What can be done? There are big, system-wide answers and there are tiny, change-your-routine answers. I won’t pretend to have them all, but I can at least tell you what others have done or suggested. Stanford is rewarding emergency physicians with its time banking program, offering “meals, housecleaning and a host of other services — babysitting, elder care, movie tickets, grant writing help, handyman services, dry cleaning pickup, speech training, Web support and more.”
A recent newspaper editorial suggests the public needs to rally around its doctors like it has its teachers, who have been subject to the myriad of metrics in the recent past. The AMA has released its STEPS Forwardprogram to help physicians gain control of their professional lives.
Common recommendations to relieve burnout are the usual suggestions to relieve stress: eat better, take time for yourself, exercise… I’m just not sure how many of us can yoga our way out of professional misery.
My answer to physician burnout
What do you suppose I would suggest to help prevent or alleviate symptoms of burnout? Can you read the words at the top of the page, you know, that whole FIRE acronym? I believe working toward a goal of Financial Independence, and seeing real progress toward that goal, can do wonders for the psyche. If you are experiencing burnout, but can see a sliver of light at the end of that career tunnel, and you can watch that sliver expand and shine brighter, your outlook on your career and life might start to glow brighter as well.
When you are saving like Dr. Anderson, you know that you won’t be stuck in this position forever. Starting from scratch, you could achieve Financial Independence within about 10 years. That may seem like a long time depending on the stage of your career, but it’s less than the combined years you put in to college, medical school, and residency.
Once you have achieved FI, you’ll have options to lighten the load you’re carrying. You can work fewer days or hours if your position allows. You may be able to drop the worst part of your job, while maintaining the part you enjoy. For example, The White Coat Investor is dropping his overnight E.D. shifts now that he’s got a sizeable nest egg.
You will be empowered to enact the changes you need. If the only appealing option is to be done entirely and stop working, you can do that too. And let every day be a Saturday.
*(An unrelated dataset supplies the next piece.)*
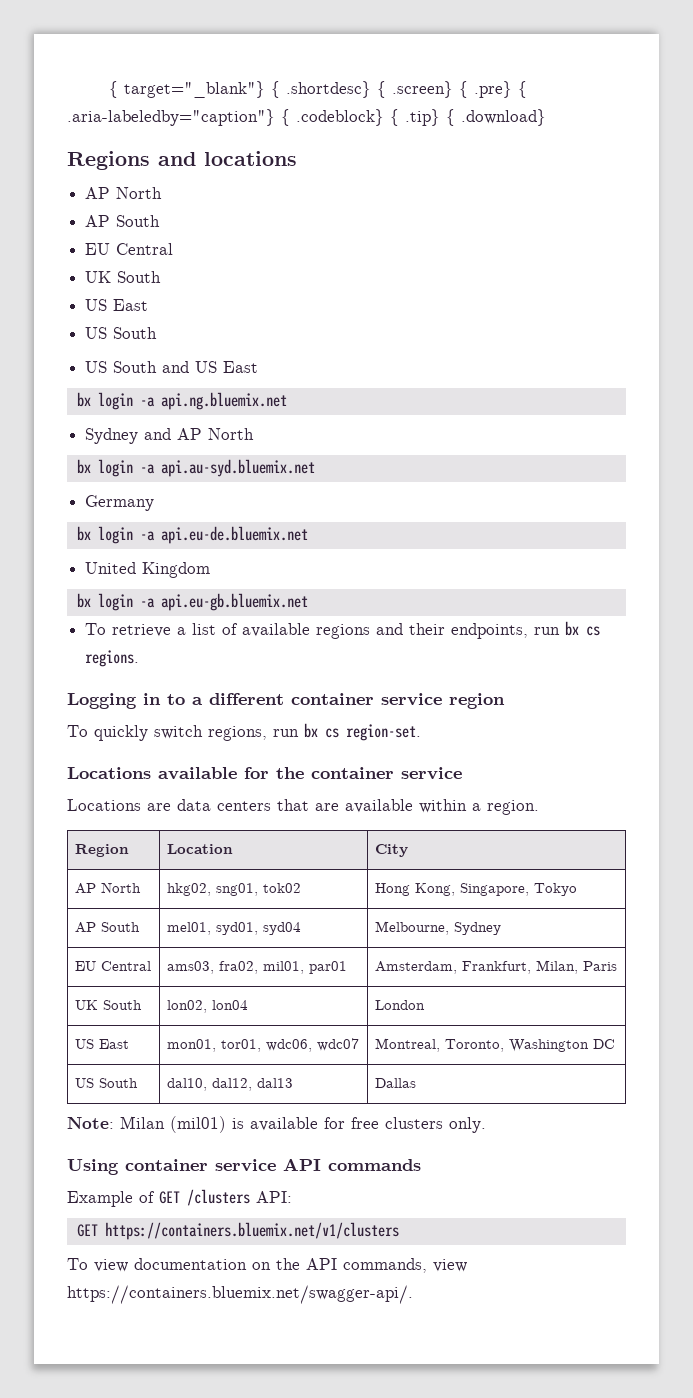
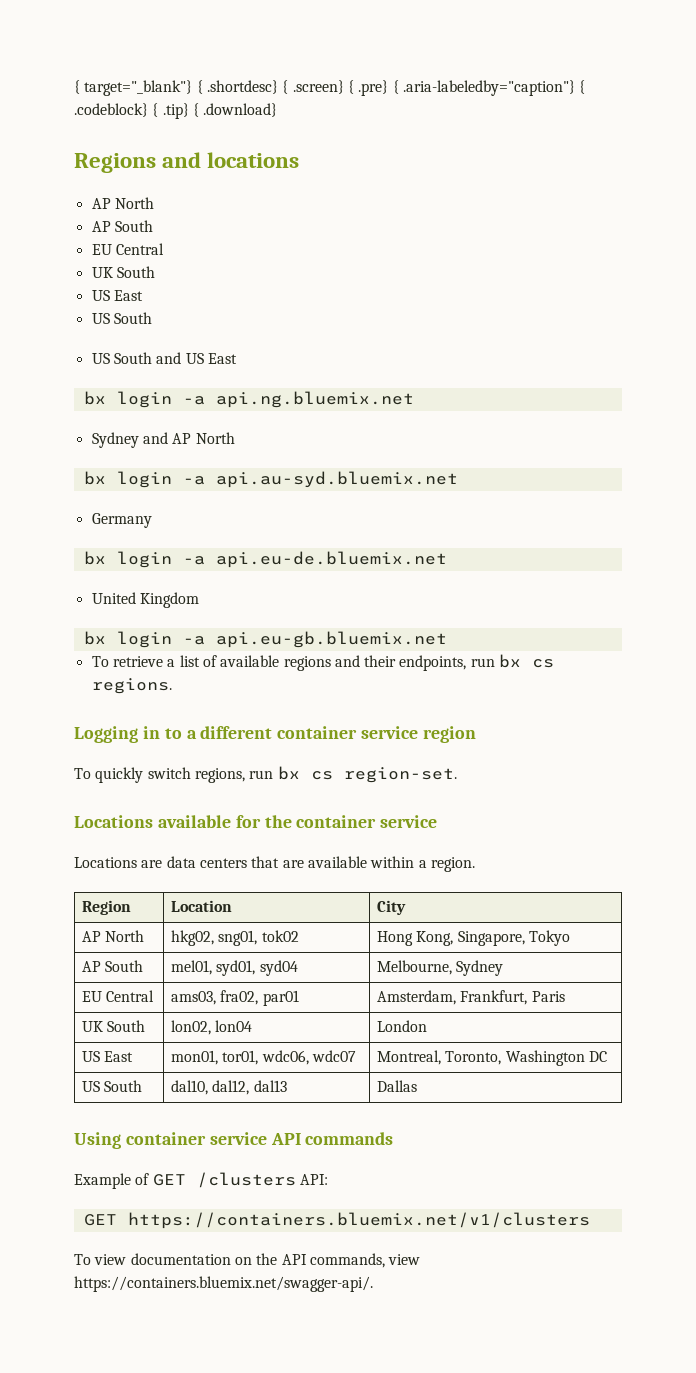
- EU Central | ams03, fra02, mil01, par01 | Amsterdam, Frankfurt, Milan, Paris
+ EU Central | ams03, fra02, par01 | Amsterdam, Frankfurt, Paris
- Note: Milan (mil01) is available for free clusters only.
Personally, I would rather remain gainfully employed than walk away at the age of 40. I haven’t taken a formal survey or questionnaire, but I would guess my burnout score would be pretty low. Some workdays are tougher than others, but I don’t dread them or end them feeling overwhelmed and exhausted.
Burnout varies by specialty
I may be in a specialty that is somewhat shielded from the bureacratic nightmares that plague primary care. The term “prior authorization” does not factor into my workday; I don’t have to worry about dotting enough i’s and crossing enough t’s to magically transform a clinic visit into a Level 3.
The 2015 Medscape Lifestyle Report show anesthesiology having a burnout rate of 43%. That’s not as low as the dermatologists, reporting a survey-low 37% burnout rate, but quite a bit better than the 50% to 53% seen in emergency, internal, and family medicine, general surgery, and infectious disease.
In My My, Hey Hey, Neil Young tells us that it’s better to burnout than fade away (a worldview repeated by Def Leppard in Rock Of Ages). I think I’ll ignore their collective wisdom, and do my best to fade away when I’m ready for my career to wind down. From what I’ve read, burnout can be downright ugly.